■ Assignment ■
Return each record exactly as it appears, so that nothing is dropped or altered.
*** Begin section ***
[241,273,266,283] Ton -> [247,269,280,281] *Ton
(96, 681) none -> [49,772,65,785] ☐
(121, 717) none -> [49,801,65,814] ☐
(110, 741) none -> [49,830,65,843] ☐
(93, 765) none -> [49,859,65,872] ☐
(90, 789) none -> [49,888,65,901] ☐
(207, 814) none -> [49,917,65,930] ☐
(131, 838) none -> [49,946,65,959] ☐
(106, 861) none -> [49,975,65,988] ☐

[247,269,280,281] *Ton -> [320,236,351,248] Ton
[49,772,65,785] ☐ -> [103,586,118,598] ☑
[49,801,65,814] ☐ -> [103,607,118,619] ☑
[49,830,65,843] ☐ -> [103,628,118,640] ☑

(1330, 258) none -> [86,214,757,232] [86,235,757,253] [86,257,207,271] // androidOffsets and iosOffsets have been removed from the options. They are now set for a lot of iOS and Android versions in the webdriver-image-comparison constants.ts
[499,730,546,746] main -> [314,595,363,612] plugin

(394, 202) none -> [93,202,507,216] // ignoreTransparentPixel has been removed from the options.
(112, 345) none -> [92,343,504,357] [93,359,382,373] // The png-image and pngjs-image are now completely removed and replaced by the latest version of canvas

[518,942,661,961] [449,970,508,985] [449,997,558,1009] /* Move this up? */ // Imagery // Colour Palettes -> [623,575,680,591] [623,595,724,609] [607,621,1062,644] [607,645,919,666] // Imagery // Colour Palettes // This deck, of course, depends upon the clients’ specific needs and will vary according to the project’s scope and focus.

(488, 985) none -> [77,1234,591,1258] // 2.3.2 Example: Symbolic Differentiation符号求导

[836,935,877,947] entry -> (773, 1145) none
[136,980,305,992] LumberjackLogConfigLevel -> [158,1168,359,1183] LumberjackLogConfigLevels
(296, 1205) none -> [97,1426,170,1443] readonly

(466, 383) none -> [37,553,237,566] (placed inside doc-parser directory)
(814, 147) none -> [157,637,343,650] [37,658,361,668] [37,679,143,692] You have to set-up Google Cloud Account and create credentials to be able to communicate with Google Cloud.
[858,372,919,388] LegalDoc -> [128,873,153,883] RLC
*** End section ***
■ Answer to the exercise ■
[241,273,266,283] Ton -> [247,269,280,281] *Ton
(96, 681) none -> [49,772,65,785] ☐
(121, 717) none -> [49,801,65,814] ☐
(110, 741) none -> [49,830,65,843] ☐
(93, 765) none -> [49,859,65,872] ☐
(90, 789) none -> [49,888,65,901] ☐
(207, 814) none -> [49,917,65,930] ☐
(131, 838) none -> [49,946,65,959] ☐
(106, 861) none -> [49,975,65,988] ☐

[247,269,280,281] *Ton -> [320,236,351,248] Ton
[49,772,65,785] ☐ -> [103,586,118,598] ☑
[49,801,65,814] ☐ -> [103,607,118,619] ☑
[49,830,65,843] ☐ -> [103,628,118,640] ☑

(1330, 258) none -> [86,214,757,232] [86,235,757,253] [86,257,207,271] // androidOffsets and iosOffsets have been removed from the options. They are now set for a lot of iOS and Android versions in the webdriver-image-comparison constants.ts
[499,730,546,746] main -> [314,595,363,612] plugin

(394, 202) none -> [93,202,507,216] // ignoreTransparentPixel has been removed from the options.
(112, 345) none -> [92,343,504,357] [93,359,382,373] // The png-image and pngjs-image are now completely removed and replaced by the latest version of canvas

[518,942,661,961] [449,970,508,985] [449,997,558,1009] /* Move this up? */ // Imagery // Colour Palettes -> [623,575,680,591] [623,595,724,609] [607,621,1062,644] [607,645,919,666] // Imagery // Colour Palettes // This deck, of course, depends upon the clients’ specific needs and will vary according to the project’s scope and focus.

(488, 985) none -> [77,1234,591,1258] // 2.3.2 Example: Symbolic Differentiation符号求导

[836,935,877,947] entry -> (773, 1145) none
[136,980,305,992] LumberjackLogConfigLevel -> [158,1168,359,1183] LumberjackLogConfigLevels
(296, 1205) none -> [97,1426,170,1443] readonly

(466, 383) none -> [37,553,237,566] (placed inside doc-parser directory)
(814, 147) none -> [157,637,343,650] [37,658,361,668] [37,679,143,692] You have to set-up Google Cloud Account and create credentials to be able to communicate with Google Cloud.
[858,372,919,388] LegalDoc -> [128,873,153,883] RLC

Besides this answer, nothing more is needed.